I understand your problem see-dub…that bugs me too…

but I think NK is different than Iraq. Saddam was shooting missiles at our planes daily for years when we were doing work mandated by the UN. Saddam used weapons on his own people and the Iranians. Saddam played “hide the sausage” with his weapons and our inspectors for years. He ignored what, 17 resolutions? So we knew it was a matter of time.

We are engaged in 6 party talks with NK, we have some clout over there with our Okinawa base and SK and Japanese allies. They are the ones who are really freaked out, they don’t know if we’ll really help them after brisket legs Halfbright went over in her miniskirt and gave the Norks nukes.

If NK lobs the thing at us, we’ll use everything to nail it, and that will help give us credability with Japan and SK again. It will also completely freak everyone out.

NTWR on June 22, 2006 at 2:32 PM

Dammit, I thought my post didn’t go through so I retyped it, sorry for the repeat!

Tony737 on June 22, 2006 at 2:34 PM

BRYAN , I also hate to agree with Clintonistas on anything , but we must destroy this missle on the pad,NOW !!

PAPA BEAR on June 22, 2006 at 3:32 PM


I understand your worry about being targeted by the enemy. I live in Dallas/Fort Worth. And boy are there a lot of invaders here…albeit from a region South of the border.
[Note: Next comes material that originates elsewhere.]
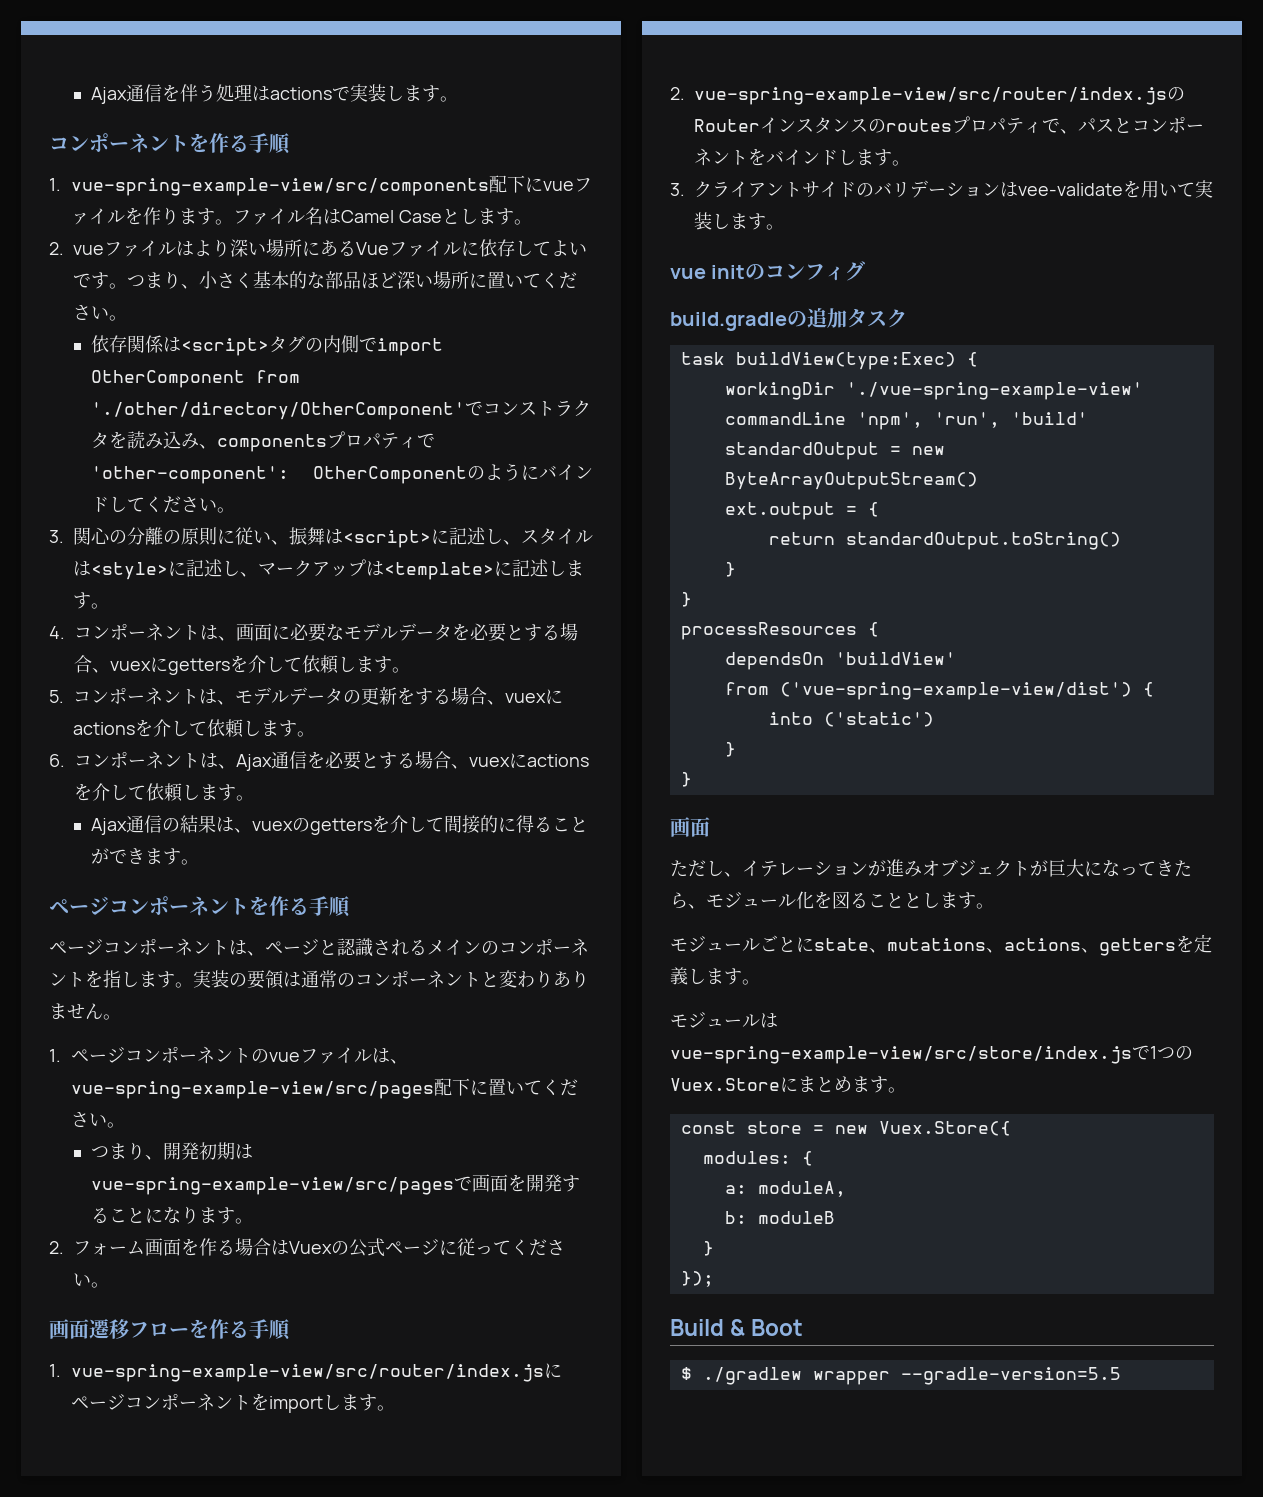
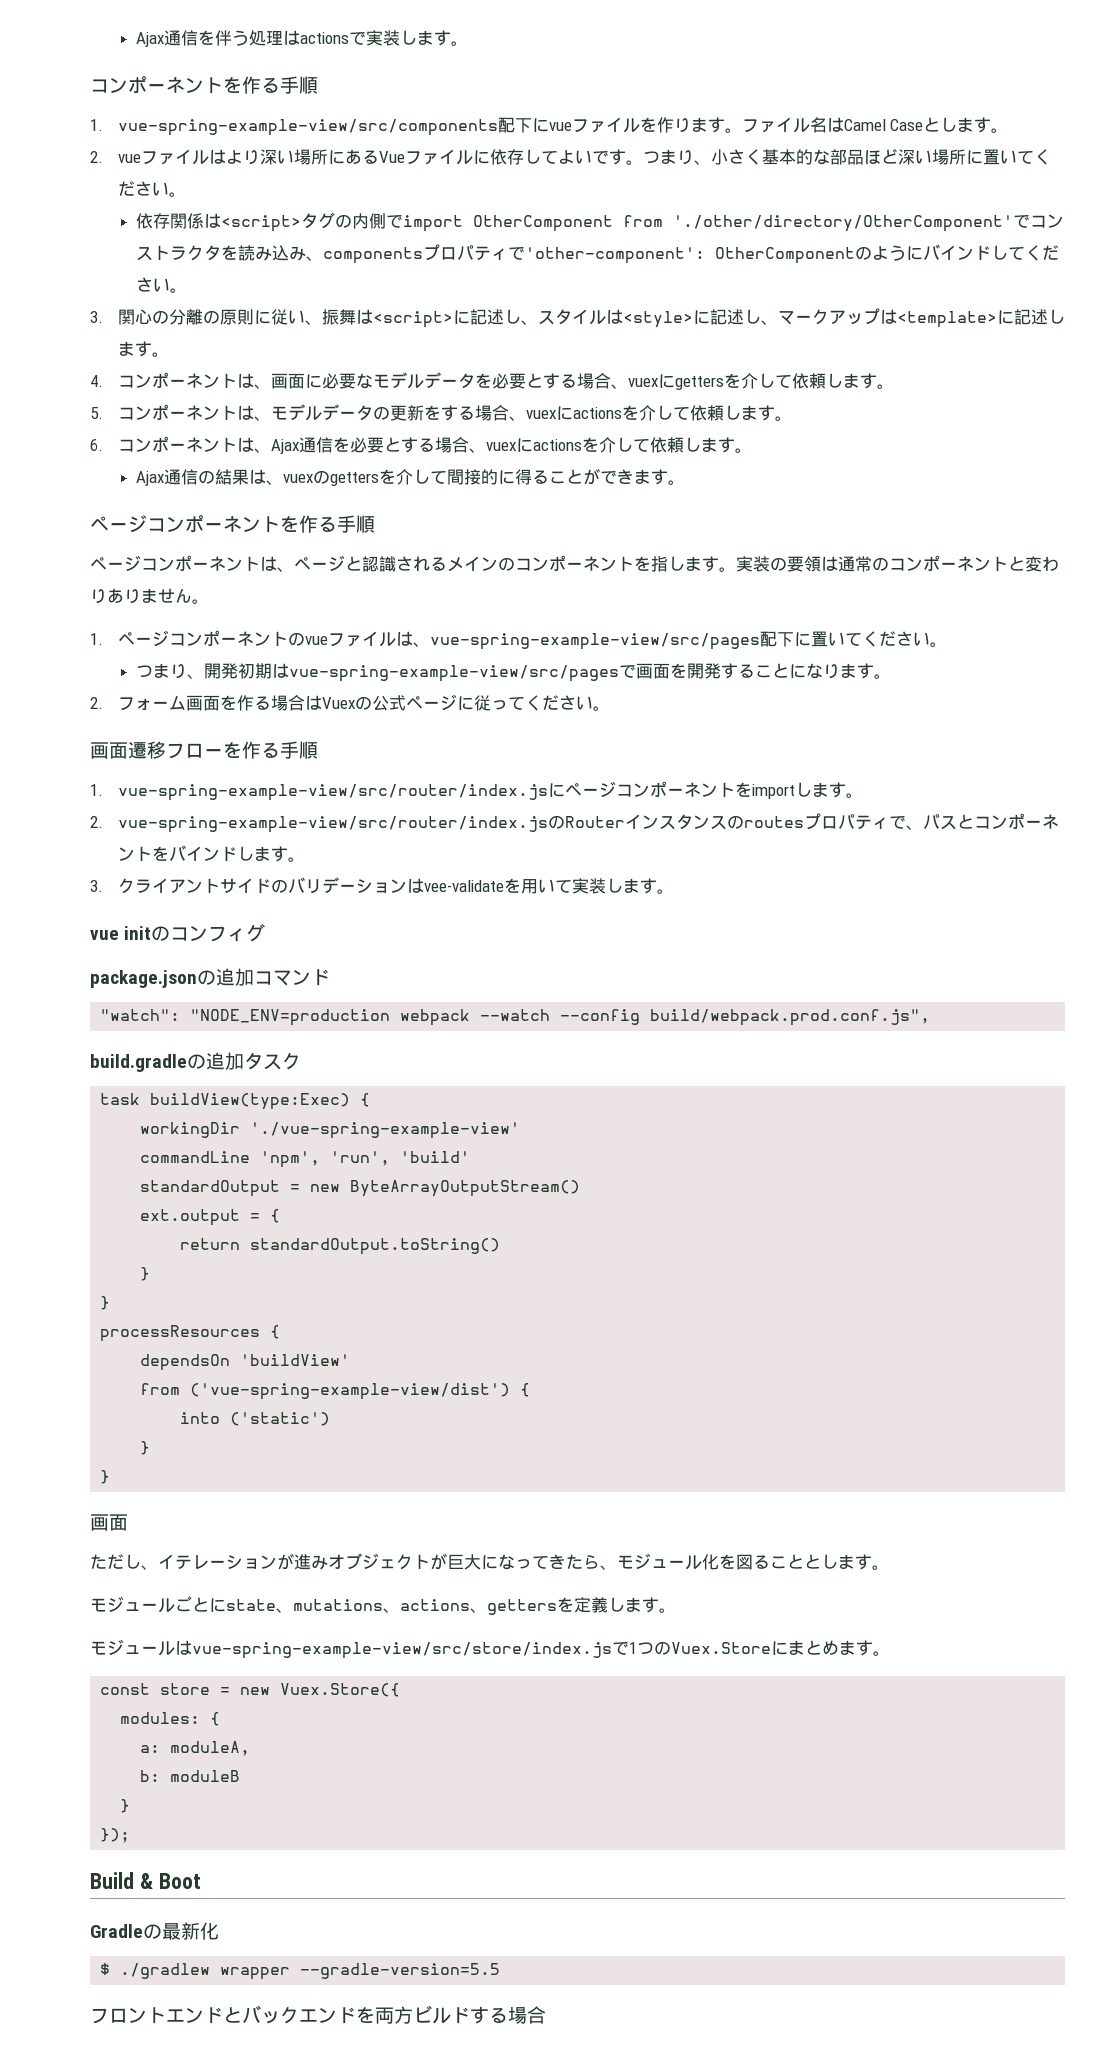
(866, 271) none -> [90,968,330,988] [100,1009,931,1026] // package.jsonの追加コマンド // "watch": "NODE_ENV=production webpack --watch --config build/webpack.prod.conf.js",
(804, 1327) none -> [90,1922,219,1940] // Gradleの最新化
(1121, 1376) none -> [90,2005,546,2024] // フロントエンドとバックエンドを両方ビルドする場合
BirdEye on June 22, 2006 at 4:22 PM

We have just tested fired an interceptor to knock out a warhead in its trajectory over the Pacific.

Another routine success.

easy87us on June 22, 2006 at 10:17 PM

The reasaon the Clintonians are talking about taking the NK missile out while it is on its pad is that they dragged their feet on developing the intercept system which would blast it out of the air. Therefore, they are not only recommending a course of action that would lead to war on the Korean Penninsula (if not elsewhere, when alliances are considered), but also trying to cover their backsides for their poor judgement.


chsw on June 22, 2006 at 10:23 PM

Hey, you can get your own Taepongdong-2 missile here! Let’s all try them out!